«Чем хуже обстоятельства, тем лучше и естественнее Н. С ней 'био-канва' (с 19-го года) доведена до 30-го — т. е. до нового стихотворного периода».
«Сейчас вернулся от О., где долго работал над 1932 годом».
«По О. кончаю 1932 год. 1933 —1934 — пустяки по объему».
«Сейчас бесконечно изводит О. и тревожит текстология. А к вечеру такой усталый, что нет сил сидеть. Кипа тетрадей передо мной, но боюсь, что уберу их в чемодан и пока буду читать Волкова[31], это тоже общественно-полезное занятие».
Отказ Прокуратуры, возбужденное и упадочное состояние Осипа Мандельштама длительное молчание приревновавшей Лины Самойловны — все это создало перерыв в работе. Упоминания о занятиях становятся реже, последние письма посвящены ожиданию конкретного возвращения Рудакова в Ленинград.
«Очень много работал: посылаю тебе один листок с 'Волком', это единственное умыкание. Спрячь его. Интересный вариант последней строфы»[32].
«К твоему приезду текстология будет (надеюсь) закончена».
«Как мало мы с тобой ценили, что я так упорно и, в сущности, хорошо работал здесь литературно: сейчас как-то и следа этой силы не осталось. Углубляется это состояние и тем, что чистая текстология почти кончена, а на большее сейчас не способен».
«Тетрадь уже раскрыта… буду работать… Занимаюсь 'Разговором о Данте' (собственно 'о Мандельштаме' — т. е. Данта там нет — очень мало, если есть)».
«Сейчас лег рано (нет 12). На стуле рядом Оськин 'Дант', его прочитываю, строятся к нему примечания. А насколько мне было бы легче это в живой беседе, в разговоре. С ним это немыслимо. Даже на Гришку был бы рад».
«С О. даже литераторствовали: записывал о нем суждения современников — в эпиграмматических локальных фразах — забавно».

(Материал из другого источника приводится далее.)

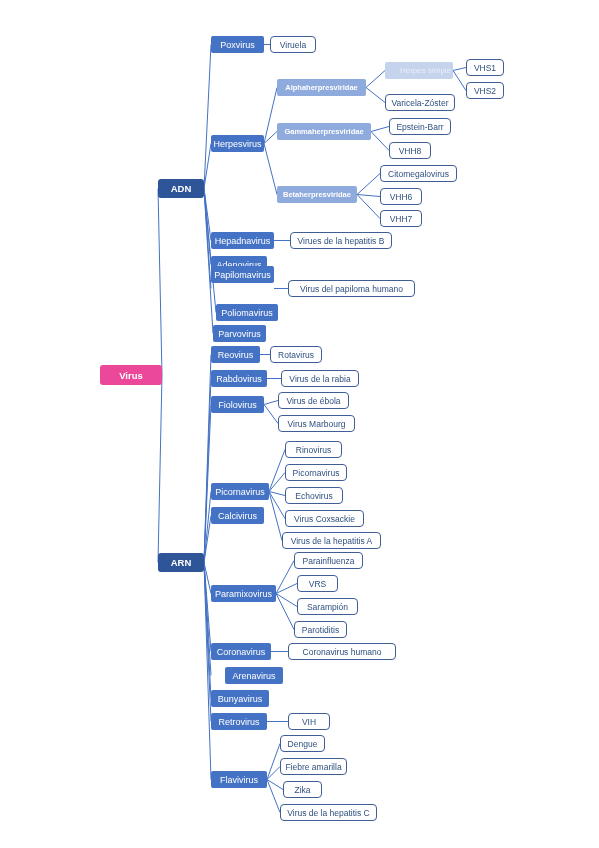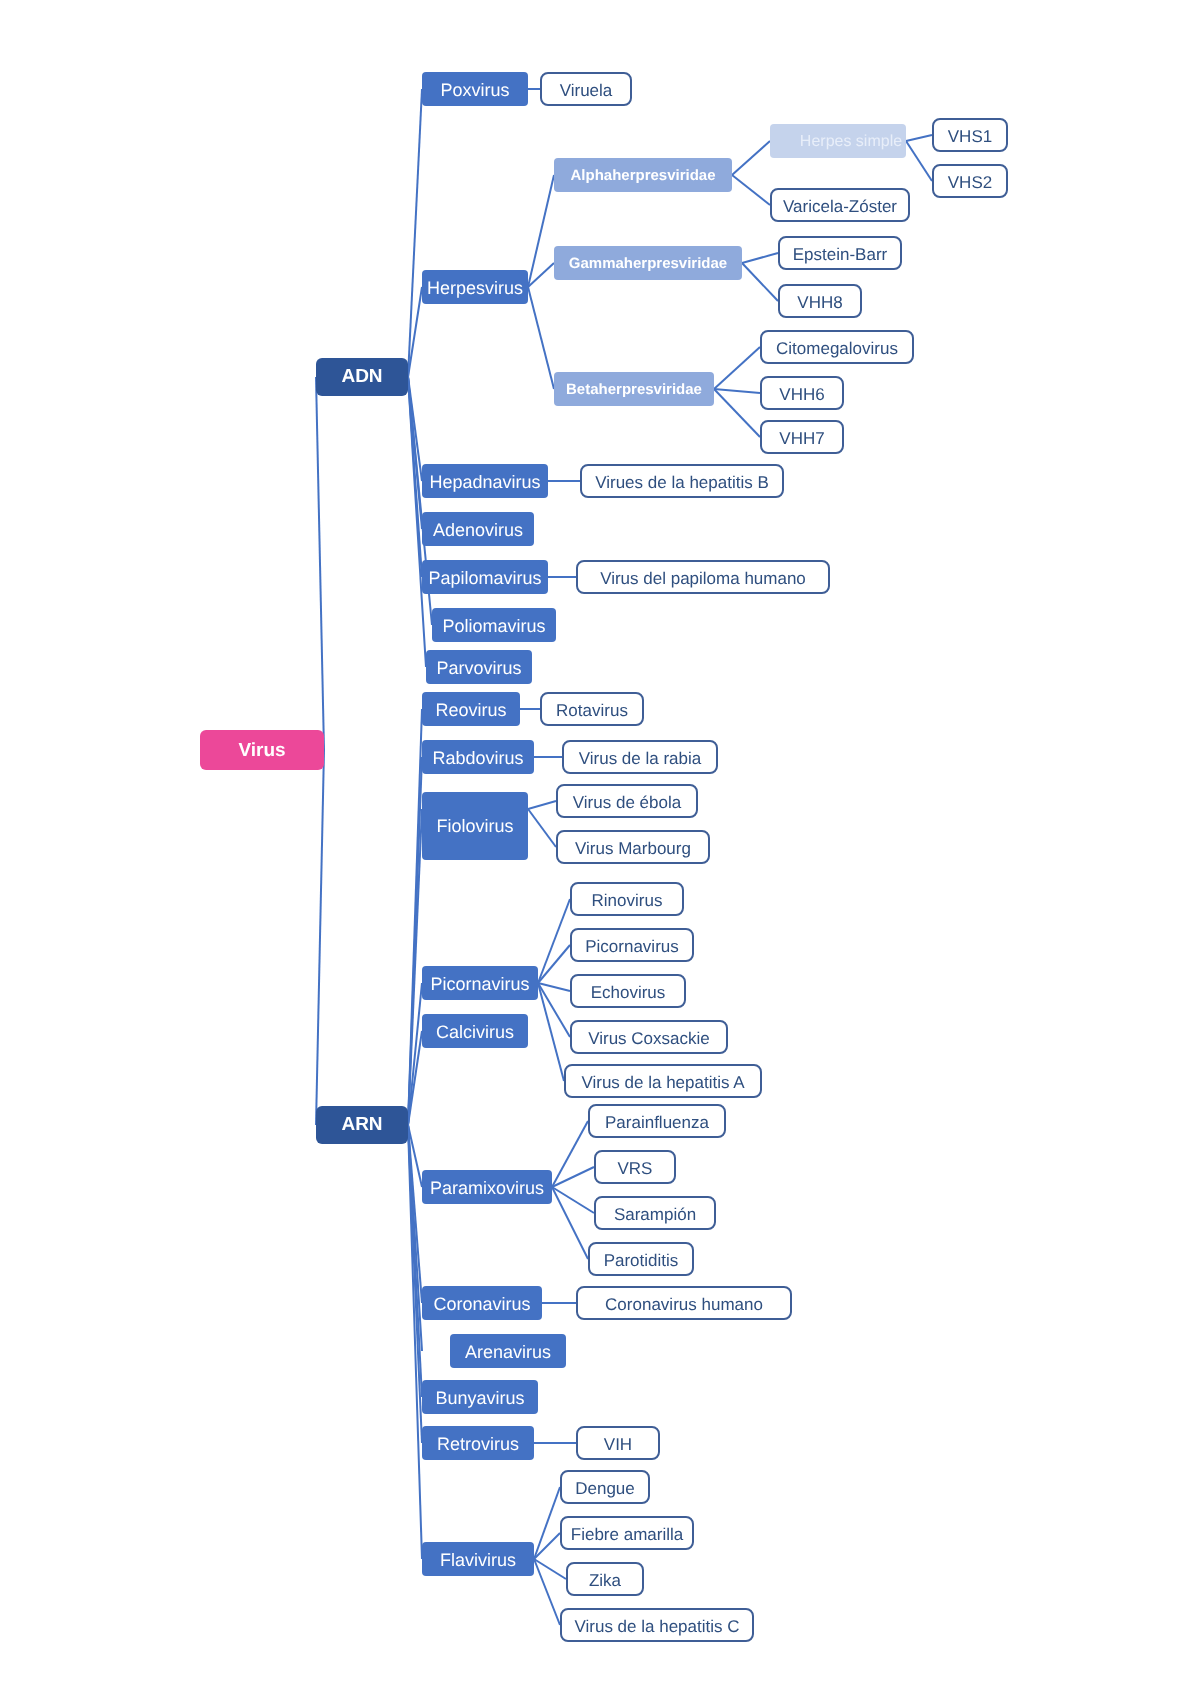--- a/index.html
+++ b/index.html
@@ -97,7 +97,7 @@
       <div class="node n-l2" style="left: 211px; top: 256px; width: 56px; height: 17px;">
         <span>Adenovirus</span>
       </div>
-      <div class="node n-l2" style="left: 211px; top: 280px; width: 63px; height: 17px;">
+      <div class="node n-l2" style="left: 211px; top: 266px; width: 63px; height: 17px;">
         <span>Papilomavirus</span>
       </div>
       <div class="node n-l2" style="left: 216px; top: 304px; width: 62px; height: 17px;">

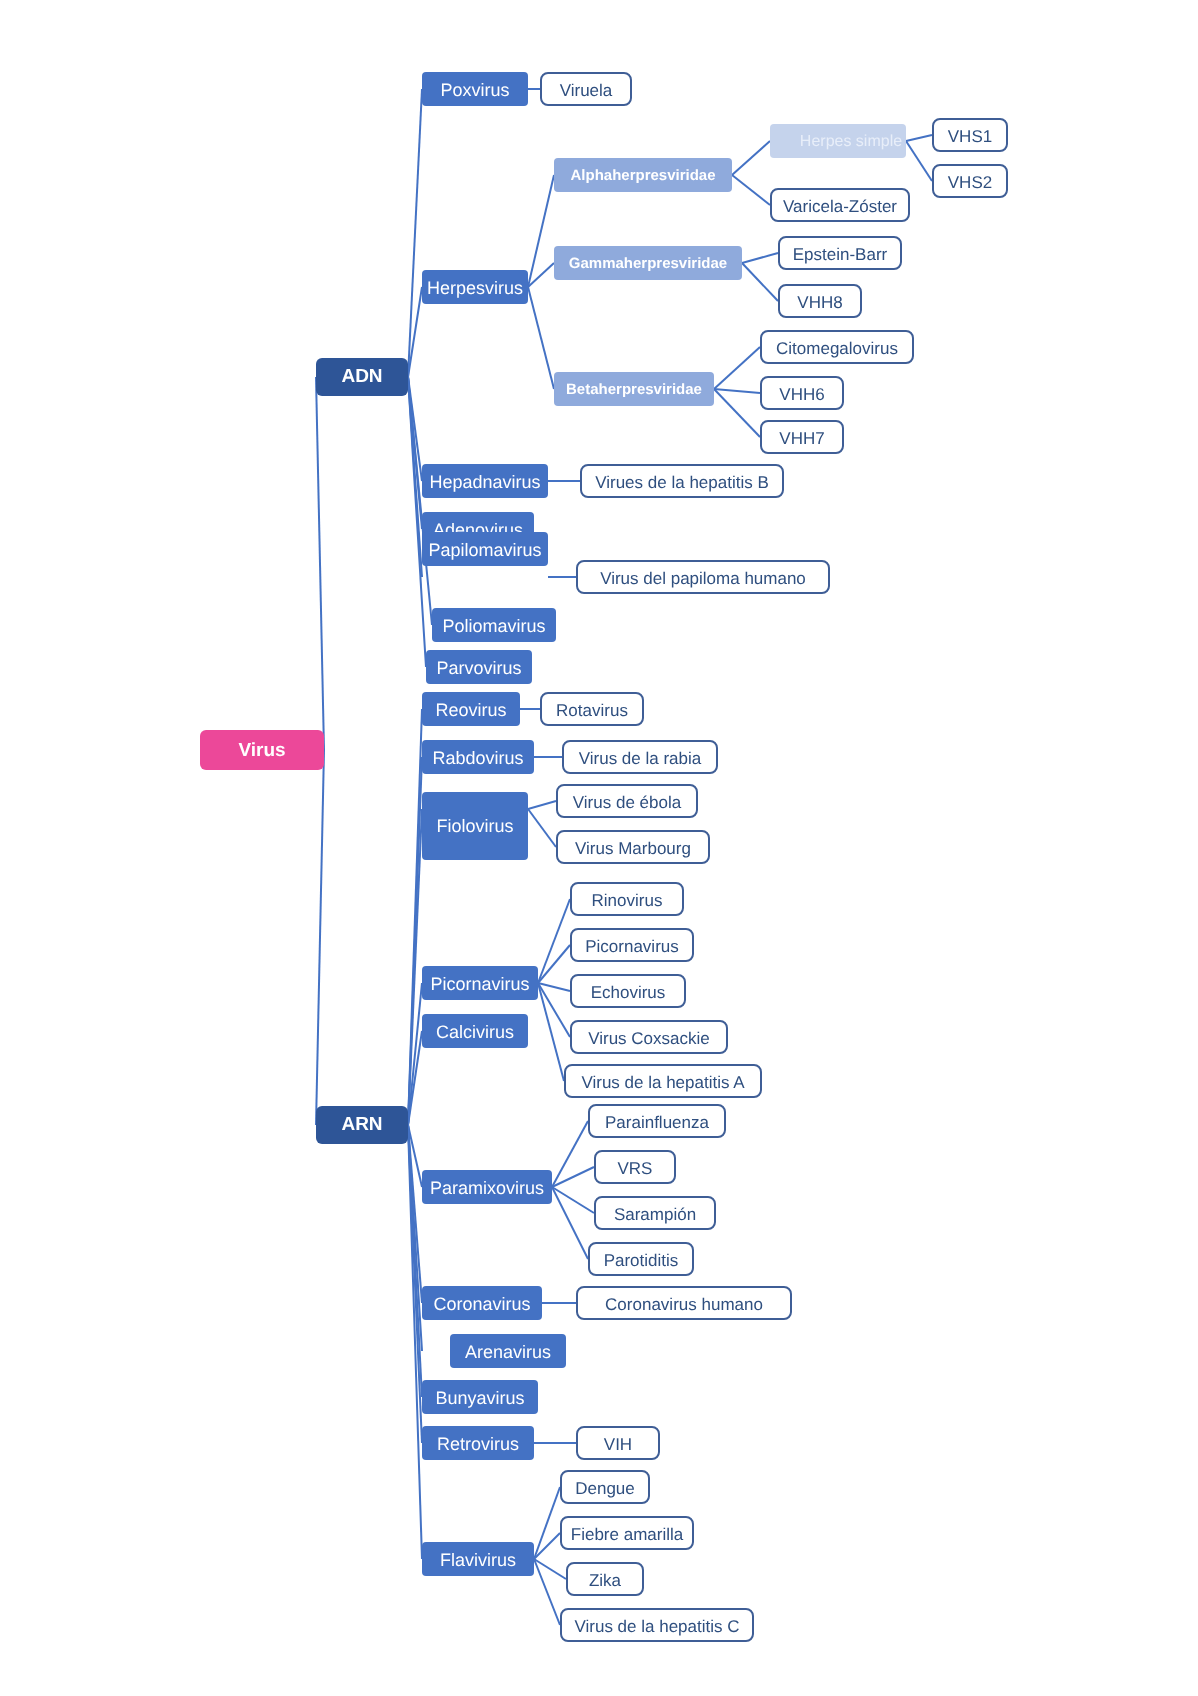--- a/index.html
+++ b/index.html
@@ -112,7 +112,7 @@
       <div class="node n-l2" style="left: 211px; top: 370px; width: 56px; height: 17px;">
         <span>Rabdovirus</span>
       </div>
-      <div class="node n-l2" style="left: 211px; top: 396px; width: 53px; height: 34px;">
+      <div class="node n-l2" style="left: 211px; top: 396px; width: 53px; height: 17px;">
         <span>Fiolovirus</span>
       </div>
       <div class="node n-l2" style="left: 211px; top: 483px; width: 58px; height: 17px;">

«С рукописями решили так: я отдаю сейчас отработанную часть, остальное проездом оставлю в Москве. Отдал 1908—1924. А поездка отложилась».
«Вчера по традиции был с ними весь день — сюда включились отправка багажом их вещей, отобрание мною еще кое-каких бумаг, его пометки и подписи на некоторых материалах (в частности, на 'Камне' 1913 года). В записях, что получил от них,— несколько Надькиных упоминаний обо мне (о нашей с О. полемике, время — сентябрь 1935). Вообще сделано все, чтобы документальных доказательств моей роли не осталось».
«…В письме, данном для матери Надин, — просьба дать мне его (О. Э.) старые фотокарточки. Это и вчерашний Дант — просто чудные достижения… В Москве забрать можно нужные бумаги. И это, и общий тон встречи оставят лучшее, а не худшее ощущение».
Осенью Осип Эмильевич посылает Рудакову свое доверительное дружеское письмо из Задонска (см. выше, № 13).
Надежда Мандельштам описывает дружескую поддержку, оказанную Рудаковым Мандельштамам в 1937 году в Москве. Описана в «Воспоминаниях» Надежды Мандельштам. Тогда же, по словам Н. И. Харджиева, Осип Эмильевич представил ему Рудакова, светясь отцовской нежностью. «Я продиктовал ему 'ключ' ко всем моим стихам», — объявил он и удовлетворенно закивал головой при напоминании Николая Ивановича о единственном предшественнике Мандельштама в этом жанре — Г. Р. Державине. Рассказывая об этой встрече, Николай Иванович добавил: «Оба они — и Мандельштам и Рудаков — выглядели так, как будто их связывает какая-то радостная тайна».
Увы! «Ключ», стоивший стольких трудов, восторгов и ссор, пропал. Утрачена и биографическая канва, составленная Надеждой Яковлевной, ее записи.
Зато в авторском экземпляре «Стихотворений» 1928 года остались поправки, сделанные в результате пересмотра, затеянного совместно с Рудаковым. Они сделаны Осипом Эмильевичем тушью, несомненно взятой из рук Рудакова (его любимая принадлежность письма) Неизвестно, осуществилась ли задуманная Рудаковым «Тетрадь № 2». Но для неё содержится богатый, хотя и сырой, материал в письмах Рудакова. Просачиваются в них и некоторые элементы «ключа». Попытаемся же собрать их воедино.